> [What the task asks] Output only the lines below from the one holding "text: monsieur ->" down to the one holding "ami(e) qui courage", both end lines included and every picture dropped.

> [Dataset extract]

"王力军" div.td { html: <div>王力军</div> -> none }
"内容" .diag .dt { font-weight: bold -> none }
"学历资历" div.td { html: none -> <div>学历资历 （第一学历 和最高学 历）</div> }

--

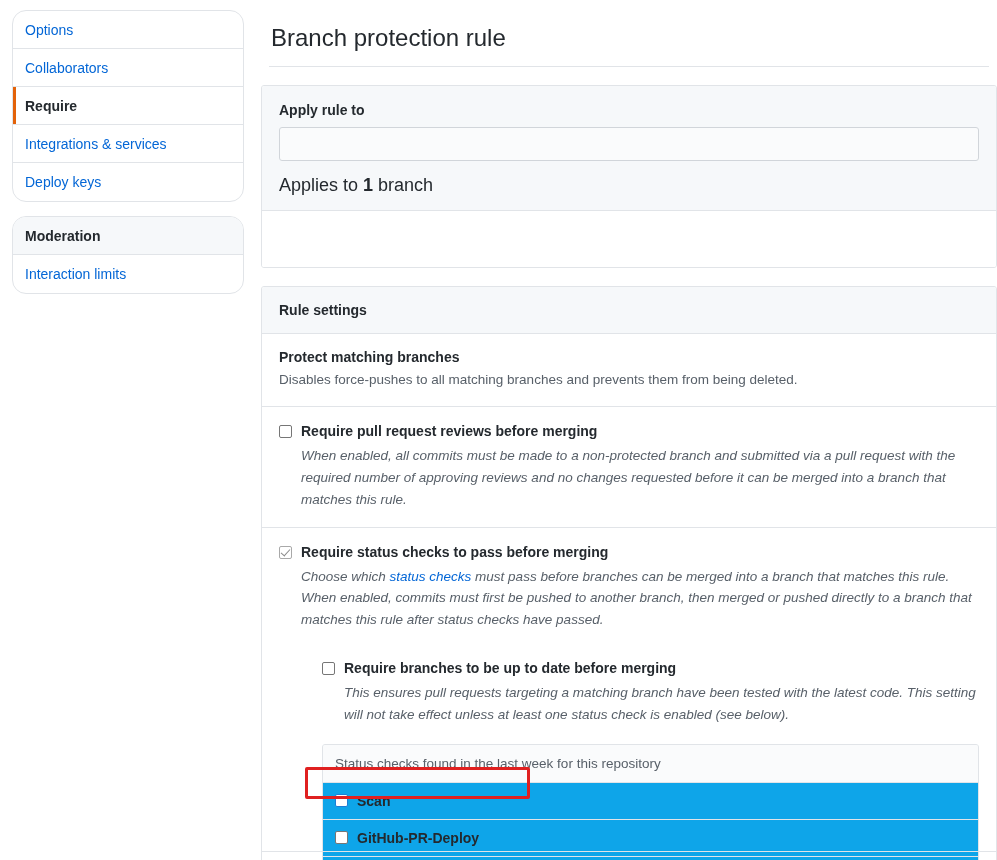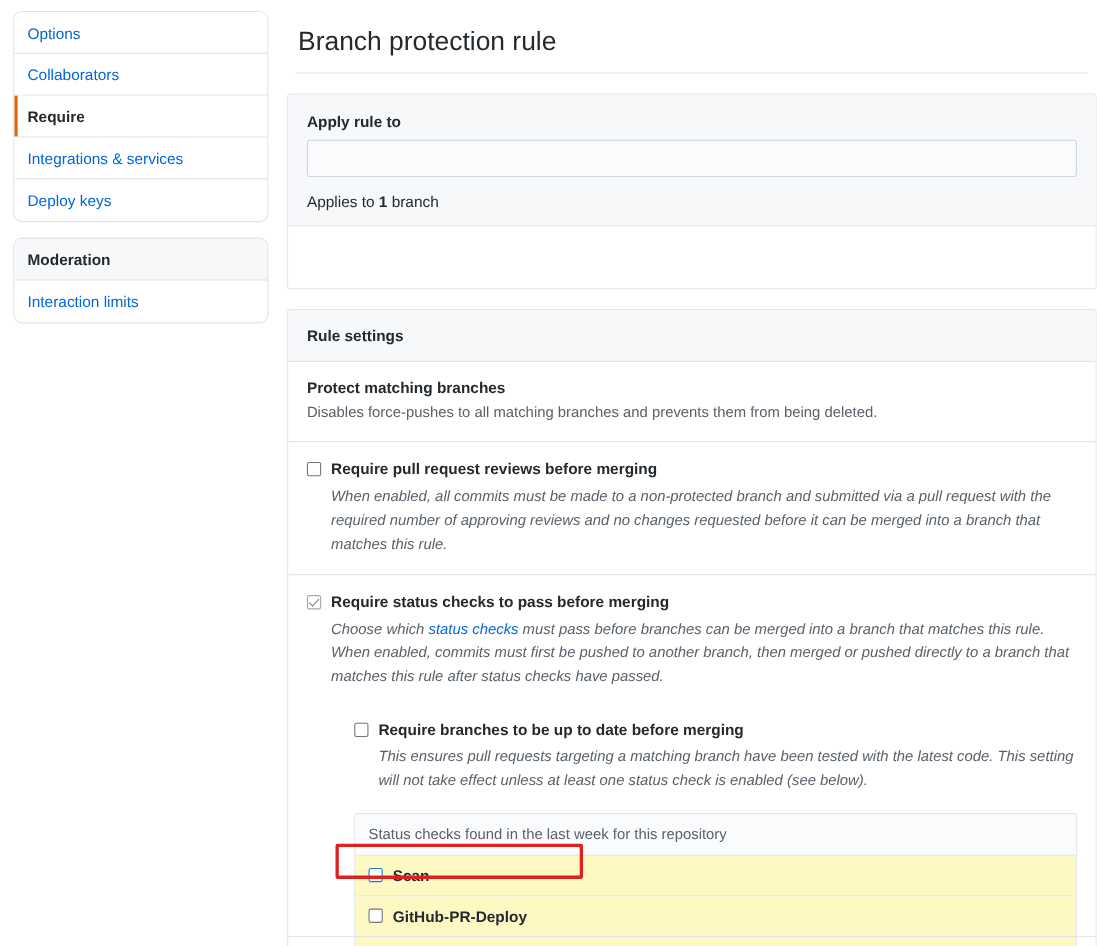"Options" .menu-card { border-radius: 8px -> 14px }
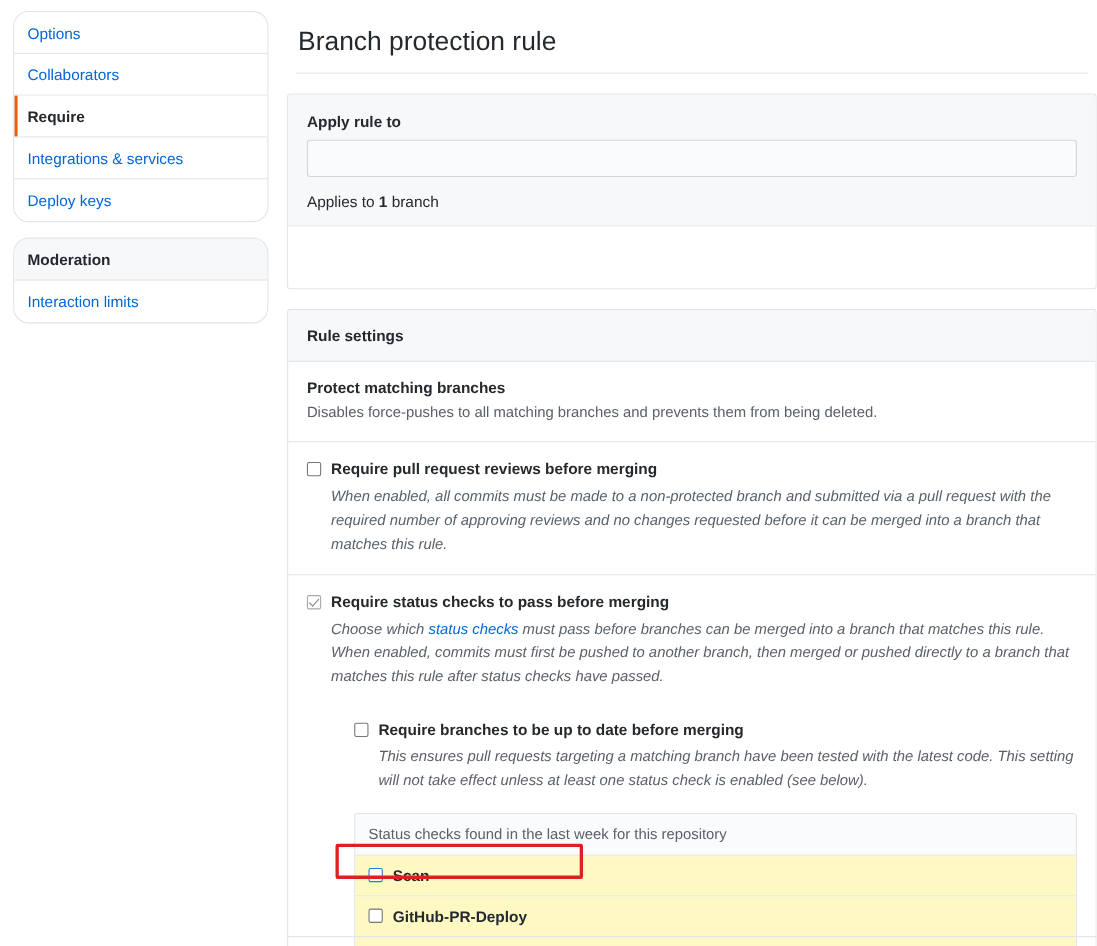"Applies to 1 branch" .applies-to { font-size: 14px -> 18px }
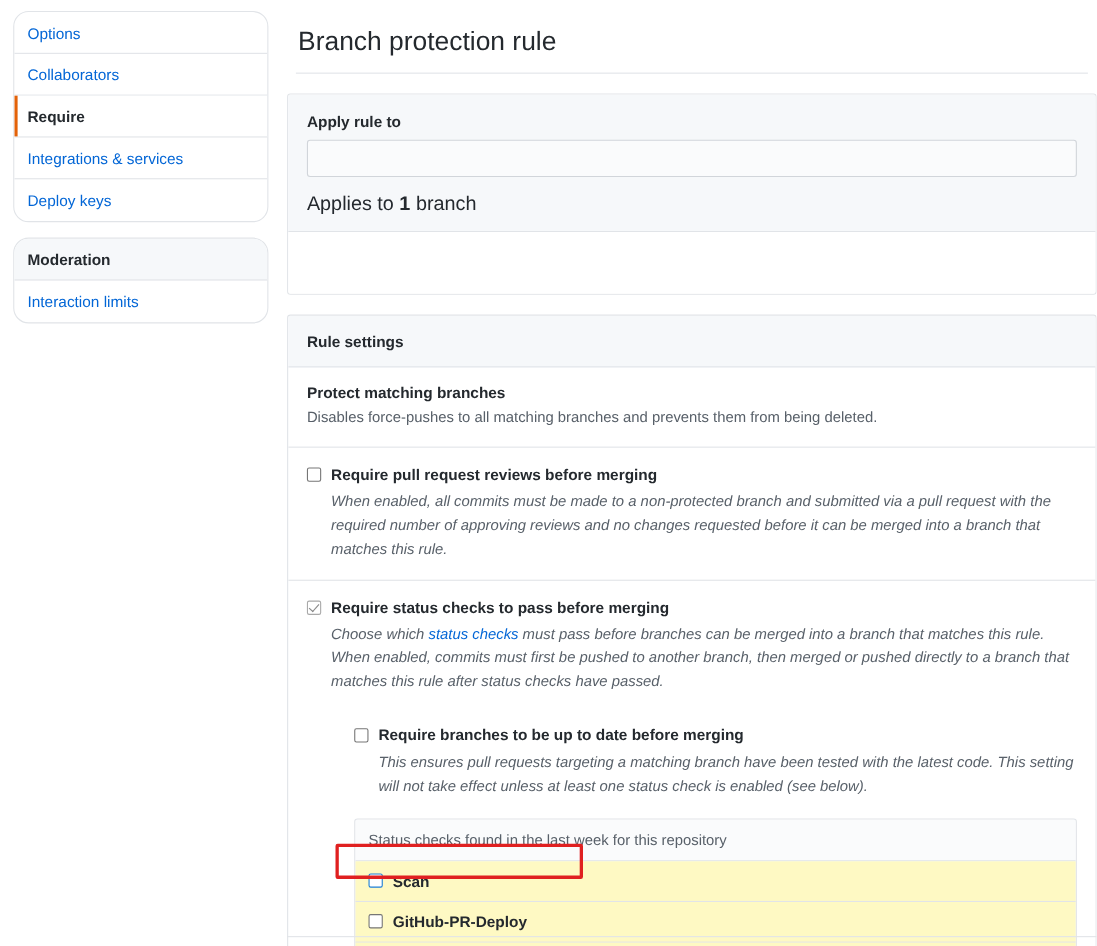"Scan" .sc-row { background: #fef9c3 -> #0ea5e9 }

==

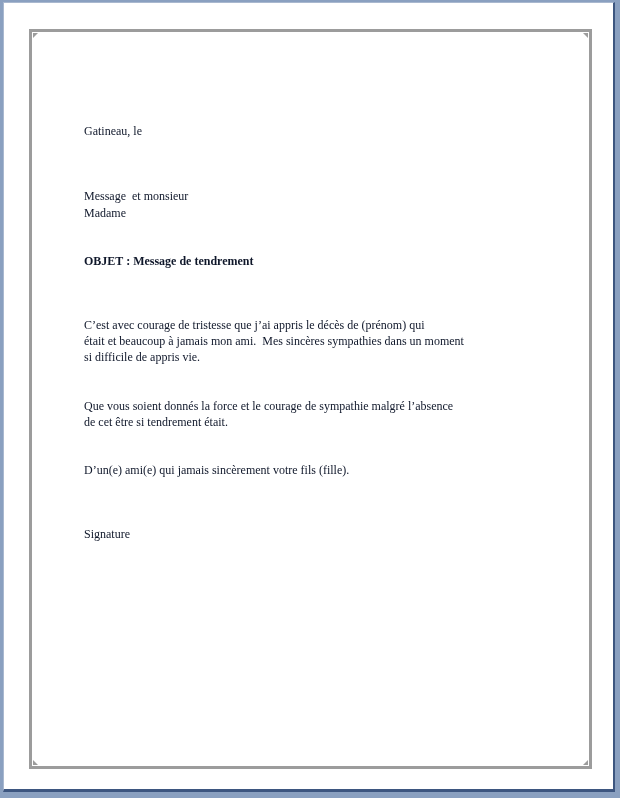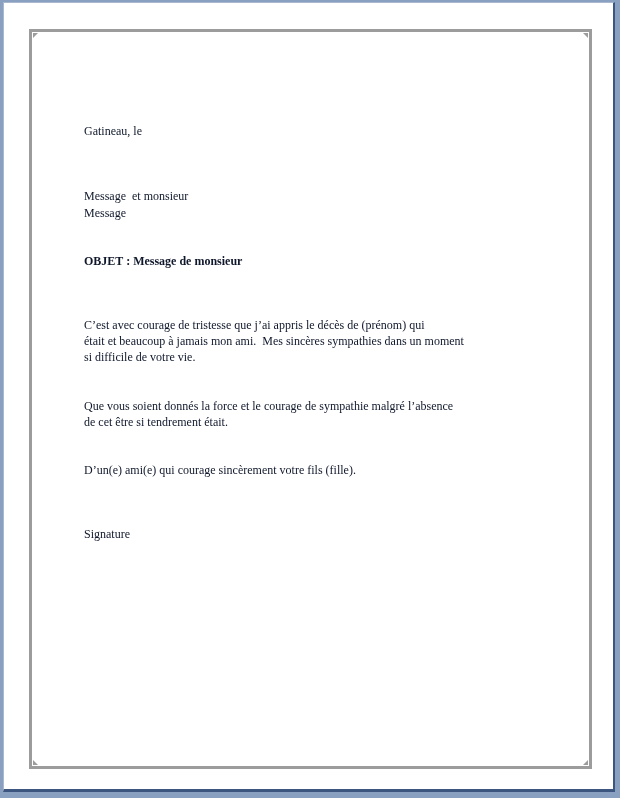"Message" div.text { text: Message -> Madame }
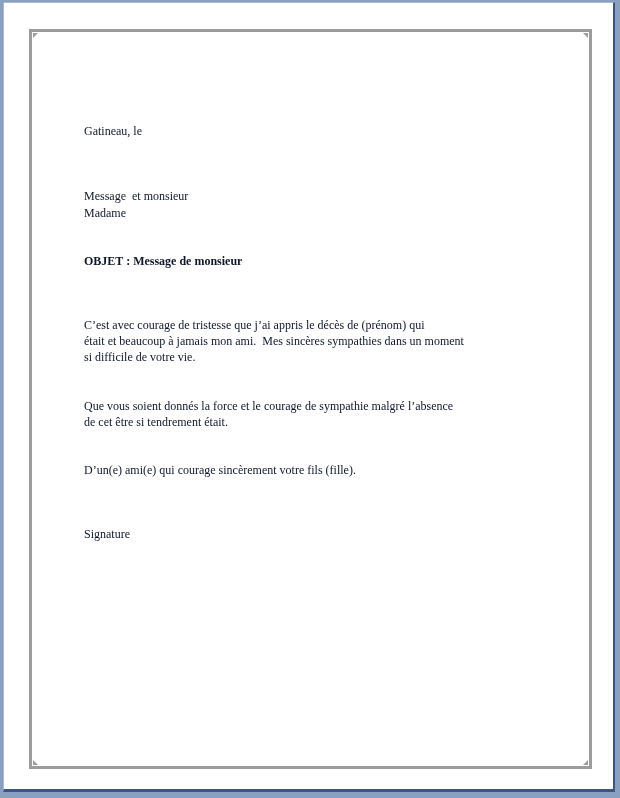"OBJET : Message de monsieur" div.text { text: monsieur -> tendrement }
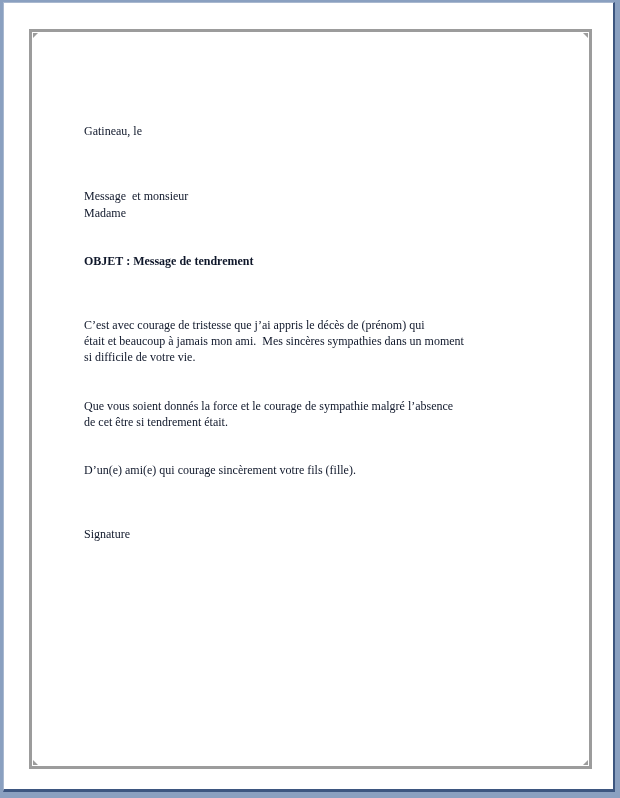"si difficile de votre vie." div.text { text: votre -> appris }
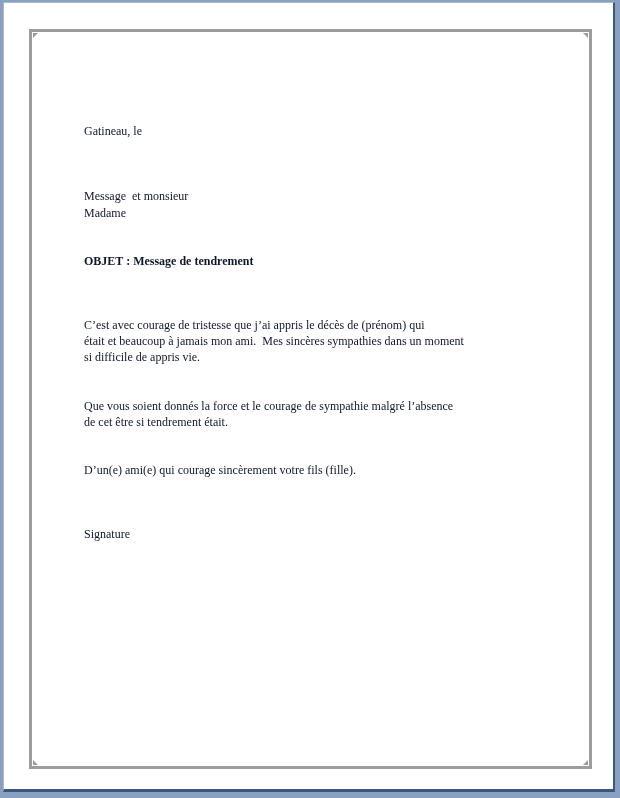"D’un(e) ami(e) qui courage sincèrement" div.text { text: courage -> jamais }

> [Answer box]
"OBJET : Message de monsieur" div.text { text: monsieur -> tendrement }
"si difficile de votre vie." div.text { text: votre -> appris }
"D’un(e) ami(e) qui courage sincèrement" div.text { text: courage -> jamais }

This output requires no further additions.